As I continued paging through my Bible, I recalled a night when I found myself praying through all of Psalm 119—yes, the entire, lengthy psalm—alone in my hotel room while on a trip as a member of a pastoral search team. My heart was terribly conflicted that night and I could not sleep. I remember feeling a peace when I was finally finished—and I knew what the Lord was asking me to do.

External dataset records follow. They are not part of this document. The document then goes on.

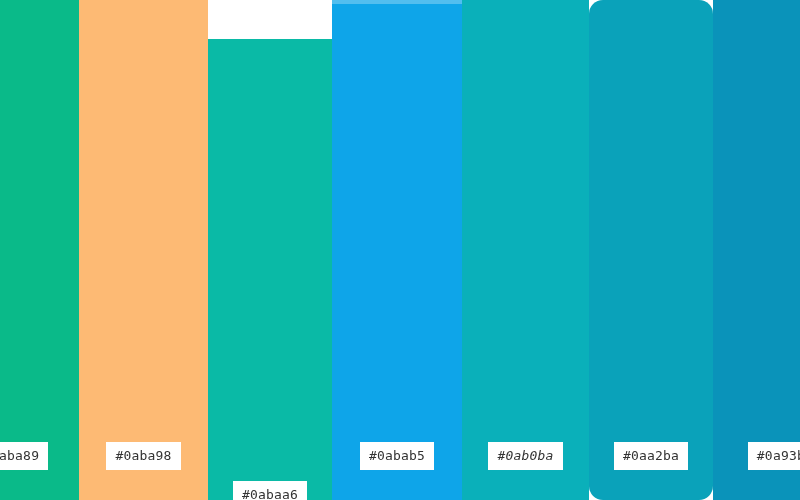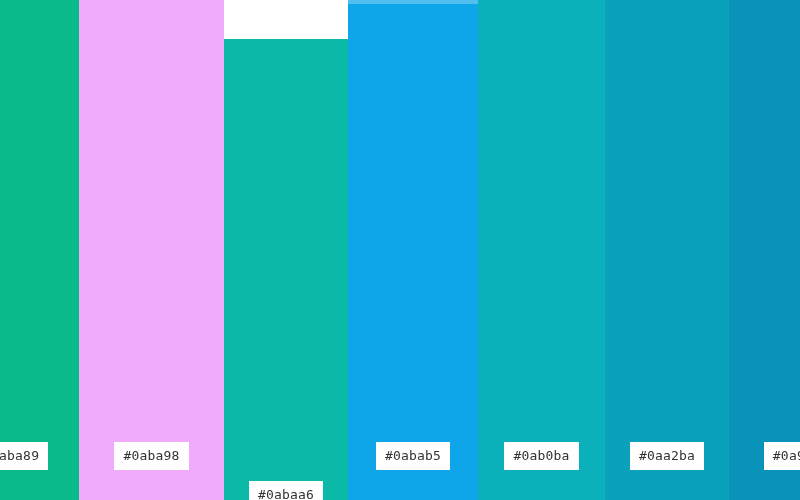--- a/index.html
+++ b/index.html
@@ -80,7 +80,7 @@
     <div class="swatch clip-left" style="background: rgb(10, 186, 137); width: 79px;">
       <div class="swatch-label">0aba89</div>
     </div>
-    <div class="swatch" style="background: #f0abfc; width: 145px;">
+    <div class="swatch" style="background: #fdba74; width: 129px;">
       <div class="swatch-label">#0aba98</div>
     </div>
     <div class="swatch" style="background: rgb(10, 186, 166); width: 124px; margin-top: 39px;">

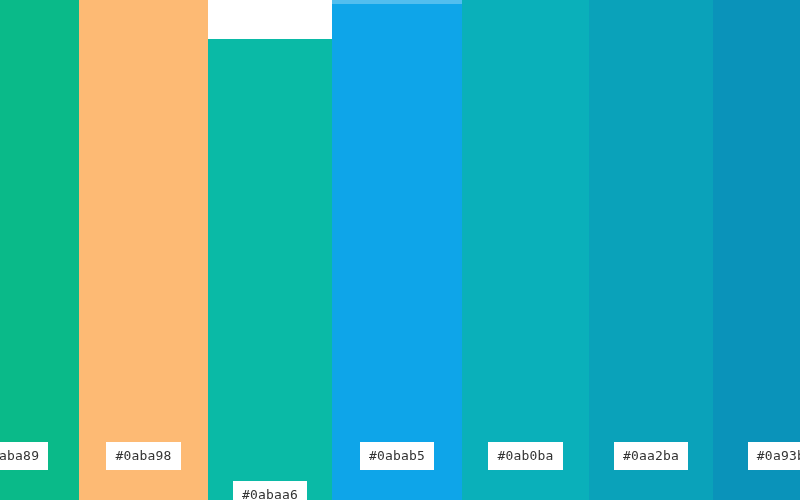--- a/index.html
+++ b/index.html
@@ -90,7 +90,7 @@
       <div class="swatch-highlight"></div>
       <div class="swatch-label">#0abab5</div>
     </div>
-    <div class="swatch" style="background: rgb(10, 176, 186); width: 127px;">
+    <div class="swatch" style="background: rgb(10, 176, 186); width: 127px; font-style: italic;">
       <div class="swatch-label">#0ab0ba</div>
     </div>
     <div class="swatch" style="background: rgb(10, 162, 186); width: 124px;">

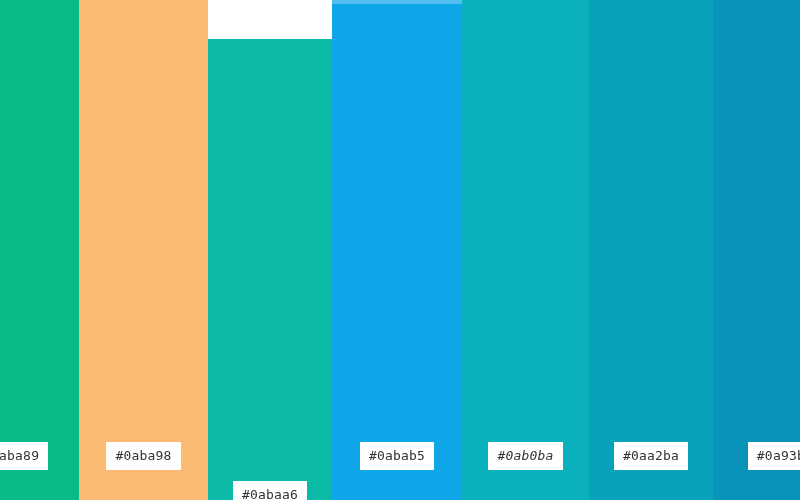--- a/index.html
+++ b/index.html
@@ -93,7 +93,7 @@
     <div class="swatch" style="background: rgb(10, 176, 186); width: 127px; font-style: italic;">
       <div class="swatch-label">#0ab0ba</div>
     </div>
-    <div class="swatch" style="background: rgb(10, 162, 186); width: 124px;">
+    <div class="swatch" style="background: rgb(10, 162, 186); width: 124px; border-radius: 14px;">
       <div class="swatch-label">#0aa2ba</div>
     </div>
     <div class="swatch clip-right" style="background: rgb(10, 147, 186); width: 87px;">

God also brought to mind the verses (Ps. 139:17–18) that Evelyn Christiansen (a national prayer leader) used when she prayed over me just a month before she died. I wrote in the margin that when she finished praying for me, she patted my shoulder and said, “There! You’re ready to go.” She took care to remind me how precious God’s thoughts are, and that when I wake up in the morning, God is still with me.
Embracing the Psalms
In this issue, authors who are prayer practitioners of this “Book of Prayers” pass long helpful ways to embrace the Psalms. Ben Patterson points out that if Jesus thought the Psalms were important enough to include in His own prayer life, so should we! Tricia Rhodes distinguishes among the various kinds of psalms, noting that some fit times of joy while others fit times of pain or uncertainty. And you will be encouraged by ideas from members of America’s National Prayer Committee as John Maempa compiles their best practices of praying the Psalms.
I’m not as much of a practitioner of praying the Psalms as I would like to be, but I am convinced it is truly “God’s Prayer Book.” I just needed the reminder.
–CAROL MADISON is editor of Prayer Connect.